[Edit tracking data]
══════
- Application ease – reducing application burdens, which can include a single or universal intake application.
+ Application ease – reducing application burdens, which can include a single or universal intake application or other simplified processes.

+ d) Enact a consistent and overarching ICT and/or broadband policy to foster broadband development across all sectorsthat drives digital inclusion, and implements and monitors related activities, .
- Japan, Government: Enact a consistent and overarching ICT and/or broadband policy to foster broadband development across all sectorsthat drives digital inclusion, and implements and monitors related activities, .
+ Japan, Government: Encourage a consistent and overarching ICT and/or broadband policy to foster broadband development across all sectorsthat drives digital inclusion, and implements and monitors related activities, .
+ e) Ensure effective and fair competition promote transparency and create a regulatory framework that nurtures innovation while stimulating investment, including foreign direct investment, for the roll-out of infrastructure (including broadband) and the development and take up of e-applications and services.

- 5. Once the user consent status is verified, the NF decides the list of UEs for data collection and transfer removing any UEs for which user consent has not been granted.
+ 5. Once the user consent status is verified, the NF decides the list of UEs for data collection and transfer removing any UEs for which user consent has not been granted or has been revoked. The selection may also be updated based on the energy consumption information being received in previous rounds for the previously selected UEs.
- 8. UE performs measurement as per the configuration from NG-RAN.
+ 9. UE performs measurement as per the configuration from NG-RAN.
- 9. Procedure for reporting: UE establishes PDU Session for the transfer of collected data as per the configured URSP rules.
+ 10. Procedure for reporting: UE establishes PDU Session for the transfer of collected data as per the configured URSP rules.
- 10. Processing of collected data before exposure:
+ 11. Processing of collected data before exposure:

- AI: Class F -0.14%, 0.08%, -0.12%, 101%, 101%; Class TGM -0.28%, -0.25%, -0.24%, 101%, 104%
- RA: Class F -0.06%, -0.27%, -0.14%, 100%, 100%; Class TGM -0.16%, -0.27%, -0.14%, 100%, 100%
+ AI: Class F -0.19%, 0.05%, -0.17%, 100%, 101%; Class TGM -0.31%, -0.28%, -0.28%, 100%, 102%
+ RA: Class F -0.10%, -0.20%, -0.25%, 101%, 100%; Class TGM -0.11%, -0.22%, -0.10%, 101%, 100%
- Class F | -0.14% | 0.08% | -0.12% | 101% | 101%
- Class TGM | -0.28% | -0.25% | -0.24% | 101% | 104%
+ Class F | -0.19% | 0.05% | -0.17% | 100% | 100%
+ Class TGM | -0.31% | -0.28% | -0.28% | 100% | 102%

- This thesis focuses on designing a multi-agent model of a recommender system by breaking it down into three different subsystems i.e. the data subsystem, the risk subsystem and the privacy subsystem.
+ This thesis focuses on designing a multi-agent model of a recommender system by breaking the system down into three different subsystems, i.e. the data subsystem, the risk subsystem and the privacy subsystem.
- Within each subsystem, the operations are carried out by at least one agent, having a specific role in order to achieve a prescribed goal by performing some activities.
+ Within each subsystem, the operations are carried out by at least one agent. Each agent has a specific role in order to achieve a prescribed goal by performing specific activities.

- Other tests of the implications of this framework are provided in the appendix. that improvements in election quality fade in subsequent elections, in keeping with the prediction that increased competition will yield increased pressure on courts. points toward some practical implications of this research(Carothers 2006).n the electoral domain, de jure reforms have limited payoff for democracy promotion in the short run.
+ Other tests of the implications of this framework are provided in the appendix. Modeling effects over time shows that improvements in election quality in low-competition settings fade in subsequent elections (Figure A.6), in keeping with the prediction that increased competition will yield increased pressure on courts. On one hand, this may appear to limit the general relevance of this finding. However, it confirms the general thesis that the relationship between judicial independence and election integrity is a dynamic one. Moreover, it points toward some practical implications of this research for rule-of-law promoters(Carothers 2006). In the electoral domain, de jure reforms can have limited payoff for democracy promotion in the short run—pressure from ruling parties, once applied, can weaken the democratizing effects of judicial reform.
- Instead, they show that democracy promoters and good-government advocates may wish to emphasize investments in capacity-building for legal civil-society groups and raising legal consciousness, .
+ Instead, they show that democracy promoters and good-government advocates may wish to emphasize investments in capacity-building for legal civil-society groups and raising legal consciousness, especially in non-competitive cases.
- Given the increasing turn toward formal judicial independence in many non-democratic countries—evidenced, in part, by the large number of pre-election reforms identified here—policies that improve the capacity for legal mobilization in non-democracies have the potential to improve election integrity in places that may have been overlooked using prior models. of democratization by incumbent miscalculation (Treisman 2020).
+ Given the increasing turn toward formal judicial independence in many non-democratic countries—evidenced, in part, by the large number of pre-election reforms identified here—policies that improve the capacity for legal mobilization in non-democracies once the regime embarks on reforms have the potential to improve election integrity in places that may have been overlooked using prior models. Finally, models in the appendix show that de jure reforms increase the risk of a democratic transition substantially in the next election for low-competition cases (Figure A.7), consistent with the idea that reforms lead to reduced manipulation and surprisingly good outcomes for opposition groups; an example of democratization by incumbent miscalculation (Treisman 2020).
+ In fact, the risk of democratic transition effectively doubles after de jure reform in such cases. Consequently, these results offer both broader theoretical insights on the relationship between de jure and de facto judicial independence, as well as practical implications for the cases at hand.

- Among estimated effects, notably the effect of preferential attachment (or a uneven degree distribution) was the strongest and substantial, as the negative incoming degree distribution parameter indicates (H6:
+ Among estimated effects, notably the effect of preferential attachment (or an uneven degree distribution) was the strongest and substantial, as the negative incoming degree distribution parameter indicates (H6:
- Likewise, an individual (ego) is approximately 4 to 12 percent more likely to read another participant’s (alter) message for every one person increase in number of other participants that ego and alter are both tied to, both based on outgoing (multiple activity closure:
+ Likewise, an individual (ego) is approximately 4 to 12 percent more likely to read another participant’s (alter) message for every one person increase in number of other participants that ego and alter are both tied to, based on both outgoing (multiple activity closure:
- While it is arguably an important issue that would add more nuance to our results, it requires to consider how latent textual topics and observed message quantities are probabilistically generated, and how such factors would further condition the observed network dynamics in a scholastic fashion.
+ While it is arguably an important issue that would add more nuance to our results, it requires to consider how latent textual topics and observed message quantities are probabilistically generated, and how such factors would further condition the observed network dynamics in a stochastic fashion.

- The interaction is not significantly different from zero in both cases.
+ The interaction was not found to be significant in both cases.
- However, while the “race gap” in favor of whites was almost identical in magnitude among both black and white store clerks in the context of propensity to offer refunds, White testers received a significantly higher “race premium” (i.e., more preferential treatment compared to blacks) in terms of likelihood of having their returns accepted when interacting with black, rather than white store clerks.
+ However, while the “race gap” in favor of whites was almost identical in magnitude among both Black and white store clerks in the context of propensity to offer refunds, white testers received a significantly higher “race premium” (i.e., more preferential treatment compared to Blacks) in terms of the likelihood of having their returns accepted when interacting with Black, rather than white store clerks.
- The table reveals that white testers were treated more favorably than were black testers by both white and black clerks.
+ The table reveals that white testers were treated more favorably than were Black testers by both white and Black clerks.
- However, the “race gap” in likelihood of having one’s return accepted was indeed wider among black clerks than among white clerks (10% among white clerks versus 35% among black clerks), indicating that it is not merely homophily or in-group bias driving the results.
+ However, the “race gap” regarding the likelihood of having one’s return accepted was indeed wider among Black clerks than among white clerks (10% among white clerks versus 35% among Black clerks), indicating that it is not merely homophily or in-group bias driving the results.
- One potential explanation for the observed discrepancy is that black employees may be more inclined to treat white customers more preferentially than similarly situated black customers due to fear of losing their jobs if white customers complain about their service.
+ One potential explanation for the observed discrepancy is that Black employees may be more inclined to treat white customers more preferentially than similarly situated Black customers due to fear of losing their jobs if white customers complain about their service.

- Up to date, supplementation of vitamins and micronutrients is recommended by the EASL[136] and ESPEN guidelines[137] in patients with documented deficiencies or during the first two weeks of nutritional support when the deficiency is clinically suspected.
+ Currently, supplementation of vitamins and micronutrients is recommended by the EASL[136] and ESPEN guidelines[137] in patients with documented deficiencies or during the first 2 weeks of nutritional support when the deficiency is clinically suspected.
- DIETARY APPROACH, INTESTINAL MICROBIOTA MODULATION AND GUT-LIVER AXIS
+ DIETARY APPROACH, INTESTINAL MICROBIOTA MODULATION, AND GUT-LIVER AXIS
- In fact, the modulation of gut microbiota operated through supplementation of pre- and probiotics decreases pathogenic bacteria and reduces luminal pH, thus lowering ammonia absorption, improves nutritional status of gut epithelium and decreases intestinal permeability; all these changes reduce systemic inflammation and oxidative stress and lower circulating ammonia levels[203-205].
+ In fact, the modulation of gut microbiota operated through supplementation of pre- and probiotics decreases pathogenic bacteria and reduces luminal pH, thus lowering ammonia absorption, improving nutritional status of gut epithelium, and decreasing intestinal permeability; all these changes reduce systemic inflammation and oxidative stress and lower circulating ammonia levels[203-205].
══════
Assignment =>
In the data above, retype exactly and only the lines between the one holding "- Within each" and the one holding "performing specific activities.", inclusive.

Solution for this task =>
- Within each subsystem, the operations are carried out by at least one agent, having a specific role in order to achieve a prescribed goal by performing some activities.
+ Within each subsystem, the operations are carried out by at least one agent. Each agent has a specific role in order to achieve a prescribed goal by performing specific activities.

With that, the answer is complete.